Growing political polarization in the US prevents the bipartisan agreement needed for significant budget reform. While governments in France and Italy manage internal pressures that make austerity politically toxic, debt accumulation is straining credit ratings. The suspension of eurozone fiscal regulations in Germany since 2020 has allowed for precisely the type of borrowing that the regulations were intended to prohibit.
Observing this develop on several continents at once gives the impression that the world has entered a phase in which there is a remarkably clear understanding of the issue and a remarkably lacking will to address it.
However, depending on your position, the crisis appears differently. High debt is a significant long-term constraint for wealthy countries with deep capital markets, broad tax bases, and currencies that investors still readily accept. It increases borrowing costs and reduces the amount of budget space available for everything from defense to infrastructure. uncomfortable. potentially destabilizing if there isn’t enough money to react to a significant shock.
But doable, for the time being at least. The timeline is shorter and the numbers are grimmer for lower-income nations. It is practically impossible for about 36 low-income countries to pay back their debts. Zambia was not the last country to default, but it was one of the first. The fact that debt service payments now outweigh government spending on health and education in many African nations is noteworthy because it indicates a government that, in reality, puts payments to foreign creditors ahead of the fundamental welfare of its own citizens. Countries that fit that description are home to about 3.3 billion people.
In a way, the silence surrounding this in international political forums is instructive. The UN Expert Group on Debt’s leader, Mahmoud Mohieldin, has referred to it as a “silent debt crisis” because the affected nations themselves are reluctant to publicly express their need for assistance, correctly believing that doing so would impede their access to credit markets and worsen their circumstances in the near future.
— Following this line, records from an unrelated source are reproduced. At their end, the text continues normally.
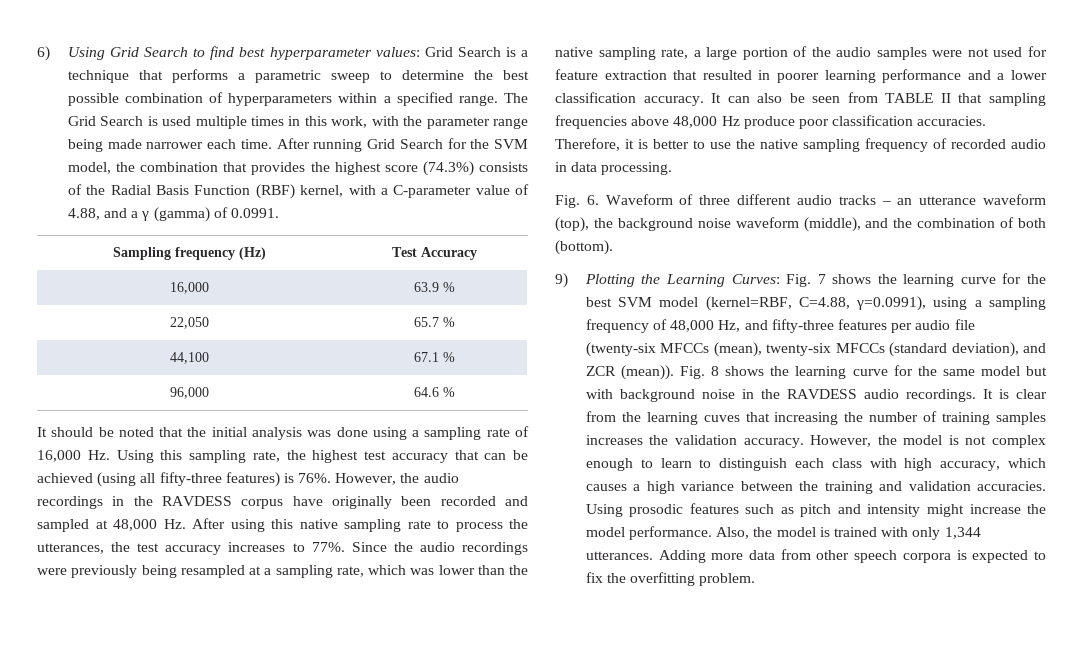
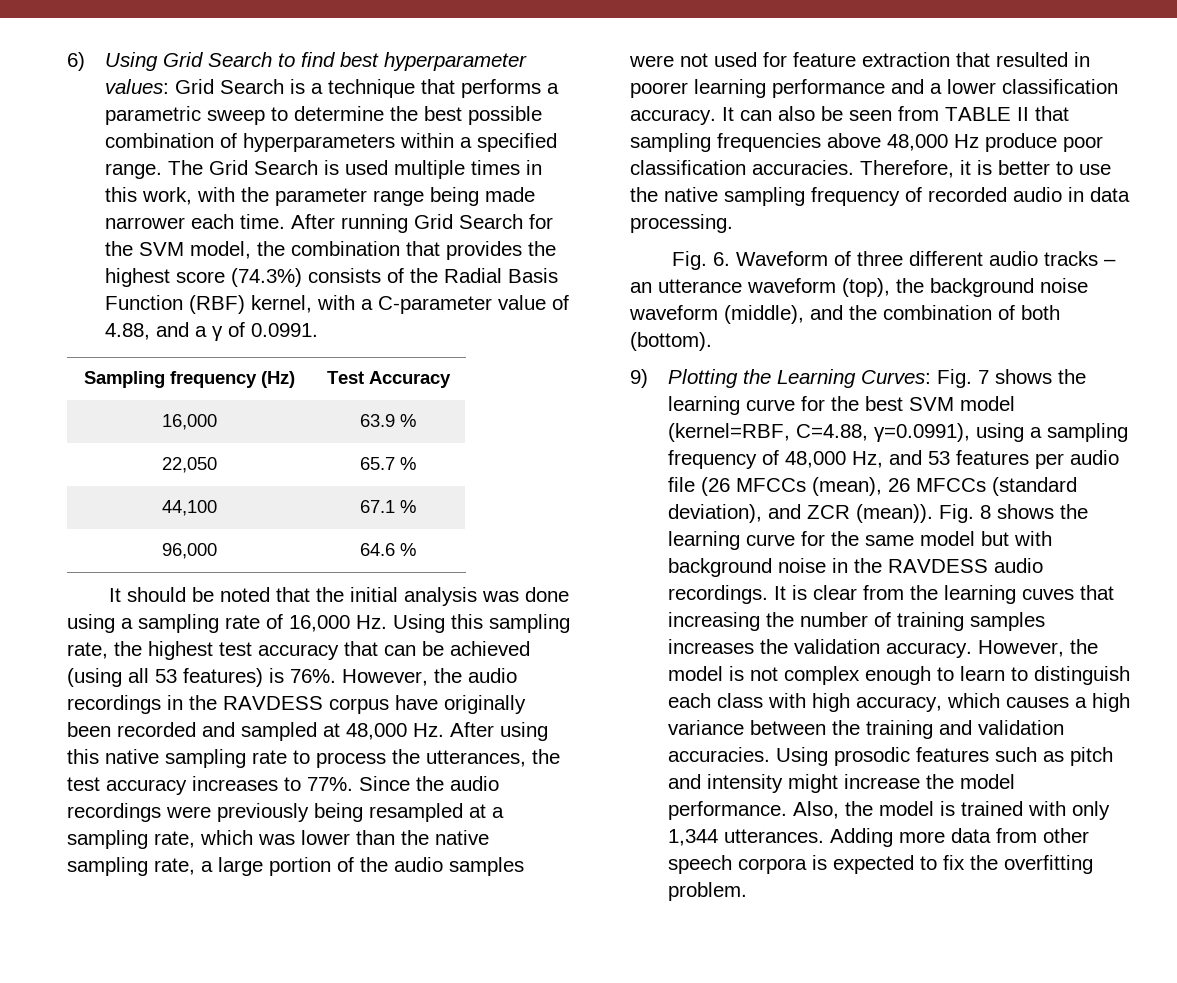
- After running Grid Search for the SVM model, the combination that provides the highest score (74.3%) consists of the Radial Basis Function (RBF) kernel, with a C-parameter value of 4.88, and a γ (gamma) of 0.0991.
+ After running Grid Search for the SVM model, the combination that provides the highest score (74.3%) consists of the Radial Basis Function (RBF) kernel, with a C-parameter value of 4.88, and a γ of 0.0991.
- It should be noted that the initial analysis was done using a sampling rate of 16,000 Hz. Using this sampling rate, the highest test accuracy that can be achieved (using all fifty-three features) is 76%.
+ It should be noted that the initial analysis was done using a sampling rate of 16,000 Hz. Using this sampling rate, the highest test accuracy that can be achieved (using all 53 features) is 76%.
- 9) Plotting the Learning Curves: Fig. 7 shows the learning curve for the best SVM model (kernel=RBF, C=4.88, γ=0.0991), using a sampling frequency of 48,000 Hz, and fifty-three features per audio file (twenty-six MFCCs (mean), twenty-six MFCCs (standard deviation), and ZCR (mean)).
+ 9) Plotting the Learning Curves: Fig. 7 shows the learning curve for the best SVM model (kernel=RBF, C=4.88, γ=0.0991), using a sampling frequency of 48,000 Hz, and 53 features per audio file (26 MFCCs (mean), 26 MFCCs (standard deviation), and ZCR (mean)).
With debt service costs in developing countries expected to increase by about 40% in low-income countries by 2024 and the ongoing reverse transfer of resources—developing countries paying roughly $50 billion more to external creditors each year than they receive in new financing—the crisis continues to worsen in silence.
The IMF has stated unequivocally that the options for resolution are not elegant. Raising taxes is risky economically and politically if growth is already precarious. Spending cuts on essential services are politically risky and, in many nations, actually detrimental to those without private alternatives. Accepting higher inflation to reduce the real value of debt is feasible, but it comes with risks, as the recent inflation cycle showed in ways that are still relevant enough to cause central bankers to feel uneasy.
The current state of affairs is the result of a strategy that has been in place for the last fifteen years or so: borrow more and hope that growth eventually surpasses accumulation. Portugal, Greece, and Ireland are examples of how discipline can be restored and fiscal crises survived. However, those recoveries necessitated years of difficult adjustment and substantial outside assistance, which isn’t obviously available at the scale the current issue would require.
A wave of technological productivity growth, like the one described by proponents of AI, might eventually produce enough economic output to make current debt levels manageable in hindsight. Pessimists have previously been taken aback by history. However, for the 3.3 billion people who live in nations where the government already has to choose between debt service and hospital funding, waiting for technological salvation while debt compounds is a strategy only accessible to those with the luxury of time.